● BRIEF
The entries below hold a line with "html: <div>2023-09-22</div> ->" and a line with "background: #15803d ->". Return those lines and all that lie between them, exactly and only.

● RECORDS FOR THE TASK
━━━━━━━━

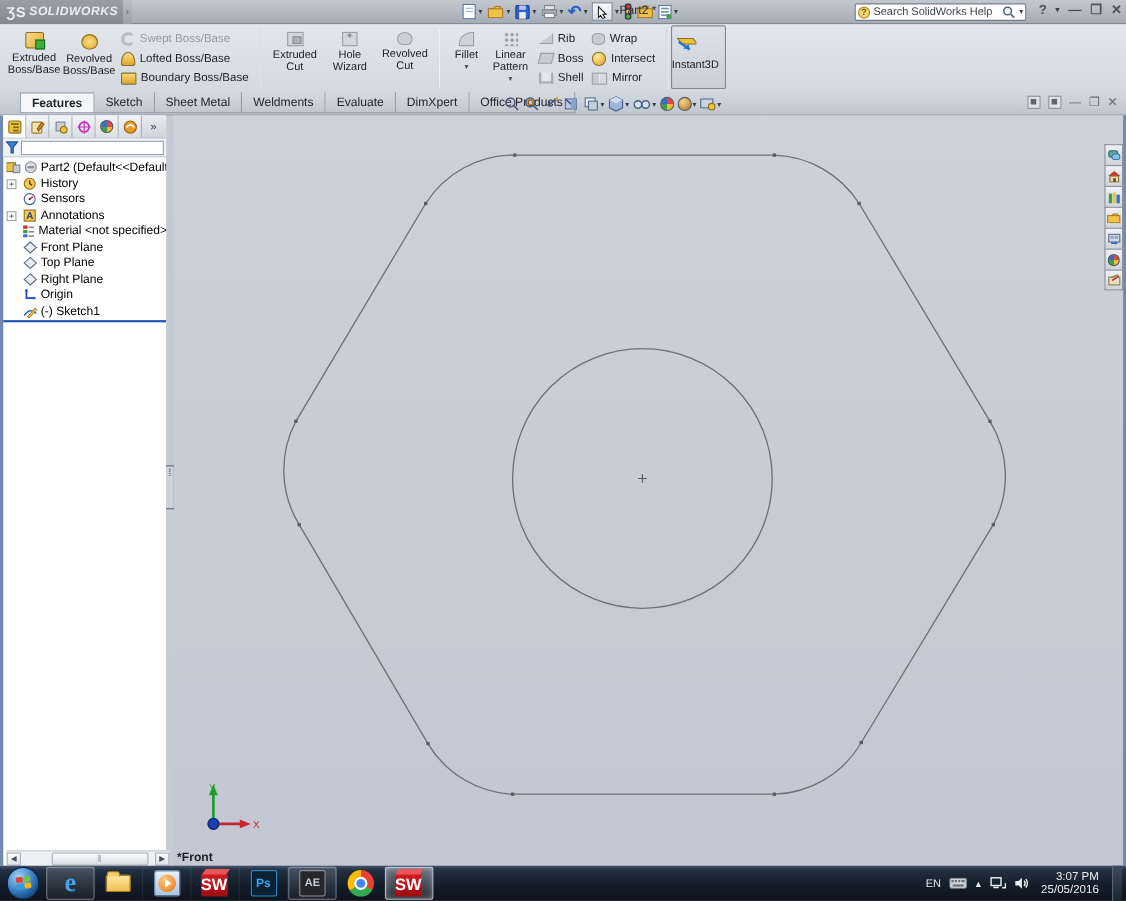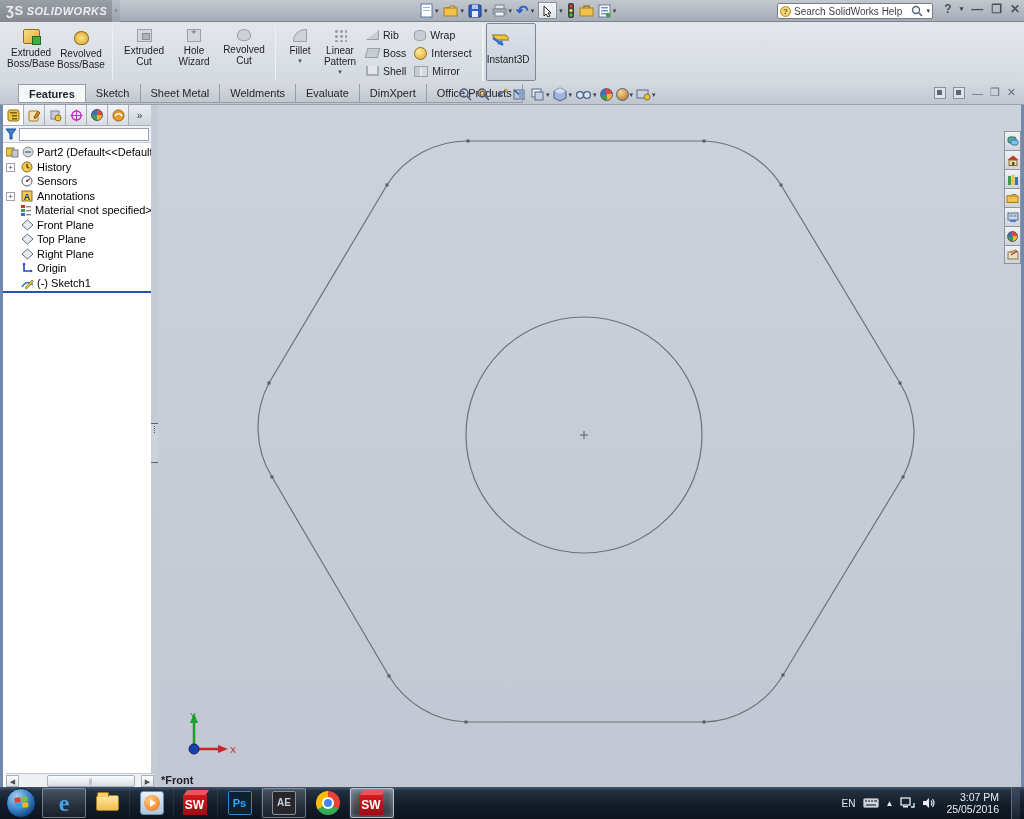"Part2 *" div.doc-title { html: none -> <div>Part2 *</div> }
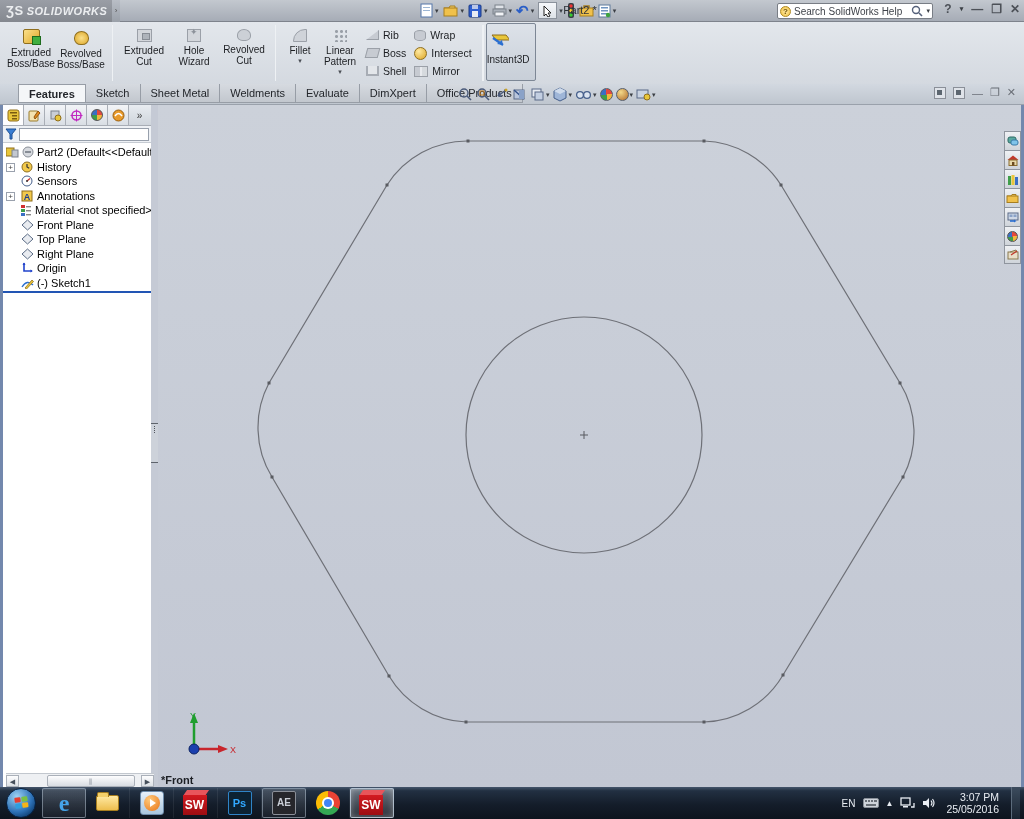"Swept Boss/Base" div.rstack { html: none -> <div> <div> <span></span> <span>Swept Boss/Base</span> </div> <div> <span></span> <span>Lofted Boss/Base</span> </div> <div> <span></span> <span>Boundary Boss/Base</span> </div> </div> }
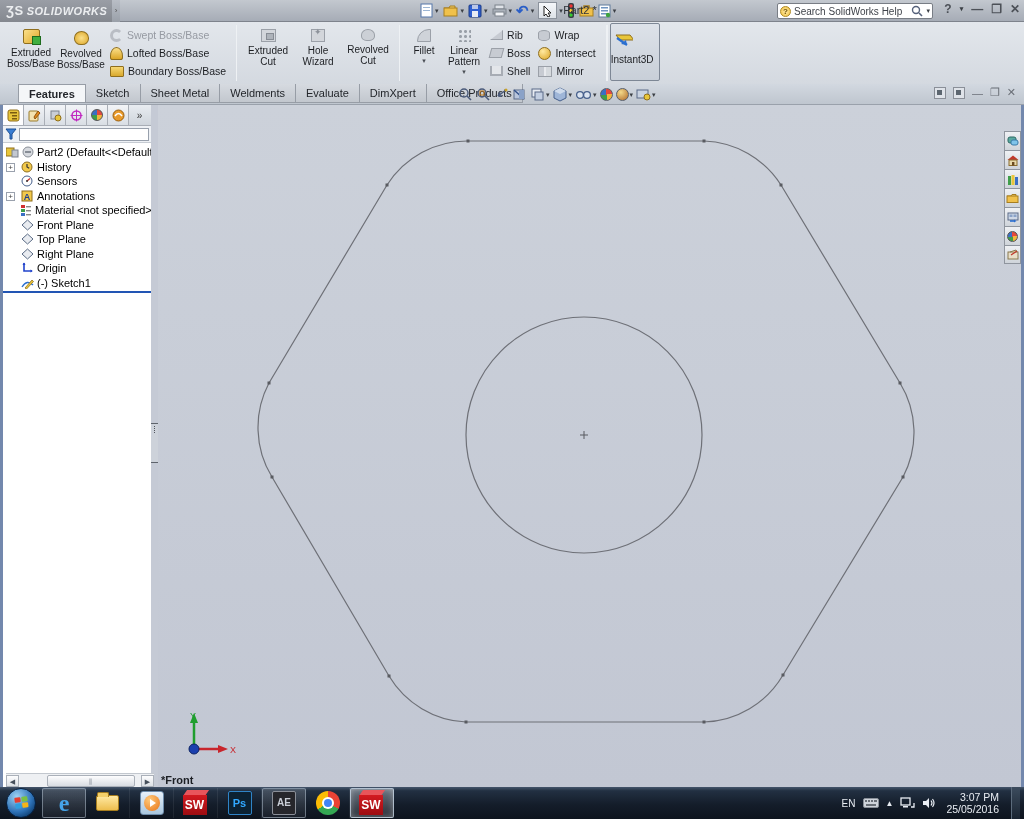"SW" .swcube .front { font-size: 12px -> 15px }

━━━━━━━━

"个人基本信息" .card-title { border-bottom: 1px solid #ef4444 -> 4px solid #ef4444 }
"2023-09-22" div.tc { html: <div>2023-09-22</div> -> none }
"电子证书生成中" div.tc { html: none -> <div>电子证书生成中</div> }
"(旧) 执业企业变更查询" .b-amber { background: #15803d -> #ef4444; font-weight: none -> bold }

━━━━━━━━

● RESULT
"2023-09-22" div.tc { html: <div>2023-09-22</div> -> none }
"电子证书生成中" div.tc { html: none -> <div>电子证书生成中</div> }
"(旧) 执业企业变更查询" .b-amber { background: #15803d -> #ef4444; font-weight: none -> bold }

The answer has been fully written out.